Give back the material word for word, every line included.
----------
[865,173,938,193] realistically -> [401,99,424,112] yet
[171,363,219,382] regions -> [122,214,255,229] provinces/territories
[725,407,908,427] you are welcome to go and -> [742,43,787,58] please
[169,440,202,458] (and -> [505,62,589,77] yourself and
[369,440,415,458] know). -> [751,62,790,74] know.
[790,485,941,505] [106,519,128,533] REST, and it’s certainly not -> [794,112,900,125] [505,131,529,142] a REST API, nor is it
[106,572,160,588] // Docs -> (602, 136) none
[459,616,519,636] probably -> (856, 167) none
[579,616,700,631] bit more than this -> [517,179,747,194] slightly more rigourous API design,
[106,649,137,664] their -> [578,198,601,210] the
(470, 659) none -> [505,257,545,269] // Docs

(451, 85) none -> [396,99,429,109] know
----------
Result:
[865,173,938,193] realistically -> [401,99,424,112] yet
[171,363,219,382] regions -> [122,214,255,229] provinces/territories
[725,407,908,427] you are welcome to go and -> [742,43,787,58] please
[169,440,202,458] (and -> [505,62,589,77] yourself and
[369,440,415,458] know). -> [751,62,790,74] know.
[790,485,941,505] [106,519,128,533] REST, and it’s certainly not -> [794,112,900,125] [505,131,529,142] a REST API, nor is it
[106,572,160,588] // Docs -> (602, 136) none
[459,616,519,636] probably -> (856, 167) none
[579,616,700,631] bit more than this -> [517,179,747,194] slightly more rigourous API design,
[106,649,137,664] their -> [578,198,601,210] the
(470, 659) none -> [505,257,545,269] // Docs

(451, 85) none -> [396,99,429,109] know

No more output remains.